Peachy · 29/02/2008 14:19

They buried this in the bottom corner of a page in The Times- but it was lovely and I thought worth celebrating! Shows those babies are tough stuff

India: A baby born prematurely fell through a train carriage lavatory onto the track and survived two hours before being rescued. The girls Mother was travelling with relatives in India when she went to the bathroom and unexpectedly gave birth. She fell unconscious and the baby fell. When relatives found the Mother they pulled the emergency brake. Guards launched a frantic search and the child was found. She is now recovering in hospital.

OP posts:
bookwormmum · 29/02/2008 22:36

Some of the rankest toilets I've seen have been on British trains .

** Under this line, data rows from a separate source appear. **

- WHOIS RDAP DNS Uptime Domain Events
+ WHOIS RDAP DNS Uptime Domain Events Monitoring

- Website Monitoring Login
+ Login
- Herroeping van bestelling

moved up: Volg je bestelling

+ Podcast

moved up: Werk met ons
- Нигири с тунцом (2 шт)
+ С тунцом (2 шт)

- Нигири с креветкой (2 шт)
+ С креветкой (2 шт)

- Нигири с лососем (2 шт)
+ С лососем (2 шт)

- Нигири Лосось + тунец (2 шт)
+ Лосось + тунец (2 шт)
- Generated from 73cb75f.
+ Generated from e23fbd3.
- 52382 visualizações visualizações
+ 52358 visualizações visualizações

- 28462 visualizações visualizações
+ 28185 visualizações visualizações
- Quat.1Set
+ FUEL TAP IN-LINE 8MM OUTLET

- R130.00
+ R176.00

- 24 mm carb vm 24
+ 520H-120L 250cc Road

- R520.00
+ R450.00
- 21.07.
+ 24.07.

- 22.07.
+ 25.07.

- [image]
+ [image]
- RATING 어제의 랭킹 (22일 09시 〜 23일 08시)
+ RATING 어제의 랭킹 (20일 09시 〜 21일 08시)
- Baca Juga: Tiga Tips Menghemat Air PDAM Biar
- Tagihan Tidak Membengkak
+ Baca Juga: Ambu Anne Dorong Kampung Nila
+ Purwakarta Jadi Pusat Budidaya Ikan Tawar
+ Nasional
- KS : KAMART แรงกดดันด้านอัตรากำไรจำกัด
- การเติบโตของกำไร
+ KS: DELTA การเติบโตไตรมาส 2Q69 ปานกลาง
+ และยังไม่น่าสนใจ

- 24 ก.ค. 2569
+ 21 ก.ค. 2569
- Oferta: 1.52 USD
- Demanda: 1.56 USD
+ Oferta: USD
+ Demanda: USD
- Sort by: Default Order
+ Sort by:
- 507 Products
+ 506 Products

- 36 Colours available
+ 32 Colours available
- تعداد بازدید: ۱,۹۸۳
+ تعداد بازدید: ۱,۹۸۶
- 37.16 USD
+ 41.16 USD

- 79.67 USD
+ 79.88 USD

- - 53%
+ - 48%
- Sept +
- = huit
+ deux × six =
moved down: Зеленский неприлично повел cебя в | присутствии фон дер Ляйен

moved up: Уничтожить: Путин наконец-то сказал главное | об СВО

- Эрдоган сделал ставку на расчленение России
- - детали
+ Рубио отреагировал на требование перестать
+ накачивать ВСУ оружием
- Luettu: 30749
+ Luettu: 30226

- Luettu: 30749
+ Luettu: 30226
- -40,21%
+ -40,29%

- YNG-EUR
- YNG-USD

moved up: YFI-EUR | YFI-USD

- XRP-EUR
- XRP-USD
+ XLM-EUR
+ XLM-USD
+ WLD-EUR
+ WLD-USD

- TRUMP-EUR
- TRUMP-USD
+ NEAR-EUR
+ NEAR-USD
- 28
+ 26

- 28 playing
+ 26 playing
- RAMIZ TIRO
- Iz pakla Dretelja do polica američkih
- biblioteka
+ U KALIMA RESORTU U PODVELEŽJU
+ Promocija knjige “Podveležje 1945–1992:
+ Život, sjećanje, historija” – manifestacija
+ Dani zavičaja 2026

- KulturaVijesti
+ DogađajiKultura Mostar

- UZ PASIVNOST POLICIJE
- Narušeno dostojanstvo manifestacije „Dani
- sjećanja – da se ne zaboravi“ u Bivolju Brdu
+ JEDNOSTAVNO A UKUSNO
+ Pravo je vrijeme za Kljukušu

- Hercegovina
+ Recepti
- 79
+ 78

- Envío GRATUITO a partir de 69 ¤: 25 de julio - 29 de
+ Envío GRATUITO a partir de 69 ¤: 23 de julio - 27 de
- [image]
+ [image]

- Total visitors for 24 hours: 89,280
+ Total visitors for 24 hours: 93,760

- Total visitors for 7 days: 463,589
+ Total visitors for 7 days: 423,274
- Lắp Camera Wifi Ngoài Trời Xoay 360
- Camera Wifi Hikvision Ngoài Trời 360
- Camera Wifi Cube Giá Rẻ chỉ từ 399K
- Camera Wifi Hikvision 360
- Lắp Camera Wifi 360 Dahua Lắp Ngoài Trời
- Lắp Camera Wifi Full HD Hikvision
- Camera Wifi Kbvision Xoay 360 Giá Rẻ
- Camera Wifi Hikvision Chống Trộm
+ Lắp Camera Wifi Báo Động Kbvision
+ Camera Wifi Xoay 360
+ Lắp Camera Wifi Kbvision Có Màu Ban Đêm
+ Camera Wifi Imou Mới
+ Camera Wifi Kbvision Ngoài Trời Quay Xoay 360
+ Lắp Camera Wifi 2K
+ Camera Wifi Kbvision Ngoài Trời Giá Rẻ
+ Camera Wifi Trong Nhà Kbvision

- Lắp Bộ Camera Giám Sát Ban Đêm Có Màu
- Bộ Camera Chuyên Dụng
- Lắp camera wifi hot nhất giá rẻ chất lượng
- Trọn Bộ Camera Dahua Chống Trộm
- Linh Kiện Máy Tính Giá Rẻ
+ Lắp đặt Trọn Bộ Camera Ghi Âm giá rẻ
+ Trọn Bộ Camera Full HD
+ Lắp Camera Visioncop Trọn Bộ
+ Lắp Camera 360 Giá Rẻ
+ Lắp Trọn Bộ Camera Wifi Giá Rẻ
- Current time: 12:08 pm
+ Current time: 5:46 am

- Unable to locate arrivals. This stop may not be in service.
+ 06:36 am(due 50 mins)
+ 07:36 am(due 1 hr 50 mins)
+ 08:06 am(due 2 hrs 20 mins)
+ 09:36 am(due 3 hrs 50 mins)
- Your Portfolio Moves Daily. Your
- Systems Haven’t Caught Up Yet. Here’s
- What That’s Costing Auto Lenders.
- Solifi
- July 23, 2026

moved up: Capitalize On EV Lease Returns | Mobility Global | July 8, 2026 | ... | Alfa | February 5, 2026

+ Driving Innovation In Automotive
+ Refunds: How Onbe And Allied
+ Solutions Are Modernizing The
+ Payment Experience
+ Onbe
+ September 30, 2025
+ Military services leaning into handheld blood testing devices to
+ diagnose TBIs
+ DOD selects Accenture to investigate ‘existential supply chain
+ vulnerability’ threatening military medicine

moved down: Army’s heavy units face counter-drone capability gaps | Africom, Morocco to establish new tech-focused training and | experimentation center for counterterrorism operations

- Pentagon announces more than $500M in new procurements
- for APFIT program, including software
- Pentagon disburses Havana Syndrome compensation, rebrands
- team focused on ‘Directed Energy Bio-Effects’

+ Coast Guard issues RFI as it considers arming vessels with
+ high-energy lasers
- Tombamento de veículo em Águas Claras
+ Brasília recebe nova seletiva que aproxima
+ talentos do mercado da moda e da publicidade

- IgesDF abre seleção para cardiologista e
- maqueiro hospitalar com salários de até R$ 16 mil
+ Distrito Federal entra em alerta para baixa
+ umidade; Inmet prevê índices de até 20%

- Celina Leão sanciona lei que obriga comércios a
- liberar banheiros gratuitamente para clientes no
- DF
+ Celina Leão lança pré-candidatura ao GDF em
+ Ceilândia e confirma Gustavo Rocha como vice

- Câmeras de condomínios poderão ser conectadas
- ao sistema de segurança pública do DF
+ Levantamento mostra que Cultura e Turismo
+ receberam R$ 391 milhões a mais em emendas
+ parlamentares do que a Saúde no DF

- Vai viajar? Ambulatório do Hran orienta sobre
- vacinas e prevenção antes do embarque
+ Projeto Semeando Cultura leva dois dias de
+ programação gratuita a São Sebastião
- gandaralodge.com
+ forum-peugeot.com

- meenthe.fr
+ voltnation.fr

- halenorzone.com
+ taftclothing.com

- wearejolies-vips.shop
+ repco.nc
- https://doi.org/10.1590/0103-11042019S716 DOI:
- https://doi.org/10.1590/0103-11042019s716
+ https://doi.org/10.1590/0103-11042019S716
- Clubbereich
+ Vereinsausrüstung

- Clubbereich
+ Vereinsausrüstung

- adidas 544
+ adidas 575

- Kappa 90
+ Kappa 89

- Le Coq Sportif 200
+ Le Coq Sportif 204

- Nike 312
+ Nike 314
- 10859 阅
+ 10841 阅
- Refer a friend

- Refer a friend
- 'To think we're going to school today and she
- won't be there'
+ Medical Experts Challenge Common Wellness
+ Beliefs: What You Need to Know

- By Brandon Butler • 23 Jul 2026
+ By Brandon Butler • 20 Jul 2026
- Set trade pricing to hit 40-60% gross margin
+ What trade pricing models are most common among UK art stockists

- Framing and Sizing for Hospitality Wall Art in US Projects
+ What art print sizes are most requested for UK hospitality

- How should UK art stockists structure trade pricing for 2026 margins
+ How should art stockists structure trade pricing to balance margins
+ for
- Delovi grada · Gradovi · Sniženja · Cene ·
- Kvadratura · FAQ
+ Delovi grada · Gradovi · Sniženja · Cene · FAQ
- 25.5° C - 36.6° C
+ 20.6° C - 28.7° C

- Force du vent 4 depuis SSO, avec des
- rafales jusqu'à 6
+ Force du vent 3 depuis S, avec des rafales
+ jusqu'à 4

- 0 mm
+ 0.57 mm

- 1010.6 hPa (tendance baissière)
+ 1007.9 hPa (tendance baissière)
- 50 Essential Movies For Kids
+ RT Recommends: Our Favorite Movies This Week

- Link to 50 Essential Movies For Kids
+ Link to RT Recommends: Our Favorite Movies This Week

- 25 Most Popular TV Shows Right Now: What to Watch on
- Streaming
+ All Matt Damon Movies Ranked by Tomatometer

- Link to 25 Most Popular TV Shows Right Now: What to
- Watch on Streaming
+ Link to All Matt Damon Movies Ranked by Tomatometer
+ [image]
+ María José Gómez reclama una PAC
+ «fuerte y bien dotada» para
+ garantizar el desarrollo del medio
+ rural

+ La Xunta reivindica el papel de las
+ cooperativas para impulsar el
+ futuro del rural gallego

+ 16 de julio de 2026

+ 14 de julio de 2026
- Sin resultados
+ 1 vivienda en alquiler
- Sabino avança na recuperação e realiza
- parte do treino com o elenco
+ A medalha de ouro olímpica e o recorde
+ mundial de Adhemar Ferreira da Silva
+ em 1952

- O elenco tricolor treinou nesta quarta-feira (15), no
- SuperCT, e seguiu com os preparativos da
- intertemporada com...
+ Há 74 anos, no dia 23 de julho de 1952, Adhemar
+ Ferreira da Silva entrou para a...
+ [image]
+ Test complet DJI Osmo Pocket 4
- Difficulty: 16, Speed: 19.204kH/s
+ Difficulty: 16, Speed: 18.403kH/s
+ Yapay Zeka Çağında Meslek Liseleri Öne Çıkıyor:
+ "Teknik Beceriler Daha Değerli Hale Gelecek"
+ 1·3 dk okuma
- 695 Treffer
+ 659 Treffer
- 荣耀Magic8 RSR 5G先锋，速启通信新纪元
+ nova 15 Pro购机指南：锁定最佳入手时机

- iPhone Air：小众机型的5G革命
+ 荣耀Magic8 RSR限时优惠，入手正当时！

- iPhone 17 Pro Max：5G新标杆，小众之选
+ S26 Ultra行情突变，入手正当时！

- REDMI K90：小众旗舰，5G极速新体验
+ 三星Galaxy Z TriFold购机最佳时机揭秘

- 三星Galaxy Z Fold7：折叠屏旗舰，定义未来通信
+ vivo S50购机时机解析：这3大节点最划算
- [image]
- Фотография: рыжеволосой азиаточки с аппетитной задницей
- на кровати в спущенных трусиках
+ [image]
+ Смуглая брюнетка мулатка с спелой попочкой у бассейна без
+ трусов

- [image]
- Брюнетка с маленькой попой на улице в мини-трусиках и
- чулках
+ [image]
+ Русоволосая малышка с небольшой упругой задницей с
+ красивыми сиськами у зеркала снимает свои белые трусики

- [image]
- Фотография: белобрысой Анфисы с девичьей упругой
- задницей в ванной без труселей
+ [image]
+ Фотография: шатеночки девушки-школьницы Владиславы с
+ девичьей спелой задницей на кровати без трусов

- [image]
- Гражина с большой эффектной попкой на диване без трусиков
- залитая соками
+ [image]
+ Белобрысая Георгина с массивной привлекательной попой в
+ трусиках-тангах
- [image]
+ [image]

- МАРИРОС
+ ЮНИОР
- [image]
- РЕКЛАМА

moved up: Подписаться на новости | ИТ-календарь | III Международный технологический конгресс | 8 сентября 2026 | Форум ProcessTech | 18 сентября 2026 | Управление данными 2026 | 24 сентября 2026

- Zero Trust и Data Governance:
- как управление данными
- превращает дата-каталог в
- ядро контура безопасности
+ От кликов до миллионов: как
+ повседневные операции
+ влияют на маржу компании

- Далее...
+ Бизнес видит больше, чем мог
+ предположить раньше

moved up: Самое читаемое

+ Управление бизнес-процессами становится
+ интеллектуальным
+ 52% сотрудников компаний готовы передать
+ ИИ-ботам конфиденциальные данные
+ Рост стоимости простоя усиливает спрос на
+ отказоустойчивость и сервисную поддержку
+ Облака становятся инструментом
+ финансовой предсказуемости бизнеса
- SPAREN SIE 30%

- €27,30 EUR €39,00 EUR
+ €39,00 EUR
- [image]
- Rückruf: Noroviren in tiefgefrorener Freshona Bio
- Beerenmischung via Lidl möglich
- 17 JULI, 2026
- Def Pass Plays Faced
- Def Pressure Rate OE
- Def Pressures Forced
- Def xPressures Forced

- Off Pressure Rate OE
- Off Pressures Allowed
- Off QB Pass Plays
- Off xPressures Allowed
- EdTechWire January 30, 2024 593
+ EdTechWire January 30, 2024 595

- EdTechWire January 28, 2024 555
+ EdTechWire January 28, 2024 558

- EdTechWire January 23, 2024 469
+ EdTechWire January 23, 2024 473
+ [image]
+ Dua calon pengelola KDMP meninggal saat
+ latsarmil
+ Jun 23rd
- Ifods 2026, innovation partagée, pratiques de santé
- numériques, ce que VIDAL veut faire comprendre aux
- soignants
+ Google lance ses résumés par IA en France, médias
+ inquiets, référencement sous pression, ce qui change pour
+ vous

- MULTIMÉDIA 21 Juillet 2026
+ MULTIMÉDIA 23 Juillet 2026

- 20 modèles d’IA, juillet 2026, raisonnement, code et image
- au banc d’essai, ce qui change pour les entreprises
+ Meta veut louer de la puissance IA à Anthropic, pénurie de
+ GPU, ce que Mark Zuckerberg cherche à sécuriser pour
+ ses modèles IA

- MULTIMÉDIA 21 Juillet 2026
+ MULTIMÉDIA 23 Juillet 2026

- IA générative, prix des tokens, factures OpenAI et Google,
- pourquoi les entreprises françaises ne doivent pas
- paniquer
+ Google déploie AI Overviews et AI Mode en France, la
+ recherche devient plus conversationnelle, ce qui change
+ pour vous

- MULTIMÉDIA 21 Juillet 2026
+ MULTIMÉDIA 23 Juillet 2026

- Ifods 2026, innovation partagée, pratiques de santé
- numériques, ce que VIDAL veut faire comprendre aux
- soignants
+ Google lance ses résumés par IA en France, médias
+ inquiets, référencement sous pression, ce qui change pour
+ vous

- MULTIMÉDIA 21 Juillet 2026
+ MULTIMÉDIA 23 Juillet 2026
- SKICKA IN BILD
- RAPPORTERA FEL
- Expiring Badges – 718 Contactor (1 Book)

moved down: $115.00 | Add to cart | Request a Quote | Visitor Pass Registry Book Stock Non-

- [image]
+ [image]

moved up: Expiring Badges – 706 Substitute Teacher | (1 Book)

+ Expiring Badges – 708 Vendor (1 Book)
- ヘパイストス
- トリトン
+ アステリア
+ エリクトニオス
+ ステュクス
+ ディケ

European trains don't seem to 'flush' though so they can be pretty niffy. Can't comment on Indian train toilets since I've never been to India.

sweetgrapes · 29/02/2008 22:54

It's not a flushing toilet. It's just an outlet and quite big too and you can actually see the tracks whizzing by below. Not like the UK trains at all- even if they all ultimately deposit on the tracks!

If baby went down, def umbilical cord would get cut/torn.
Can't see baby surviving though... and even mum coming out unscathed! The mind boggles...
Amazing story!!

suedonim · 01/03/2008 11:51

I almost feel sorrier for the mother, fainting onto the toilet floor. Truly, the loos on Indian trains are foul, with urine-soaked floors and faeces splattered everywhere, floor, walls and even ceiling. I once spent 3 days and 2 nights on a long-distance trip and still shudder at the memory.

VirginiaLoveGlove · 10/10/2009 12:26

trains in India travel at quite slow speeds. the umbilical cord probably stretched and broke away from the placenta. when it occurs like this, baby, mother and placenta are fine. it is actually safer to let that happen than to have the cord cut by unclean instruments which happens a lot in the 3rd world and is a source of neonatal tetanus, iirc.

Trikken · 10/10/2009 12:37

this is an old case, not the one that happened recently, the baby was a boy in the newer one.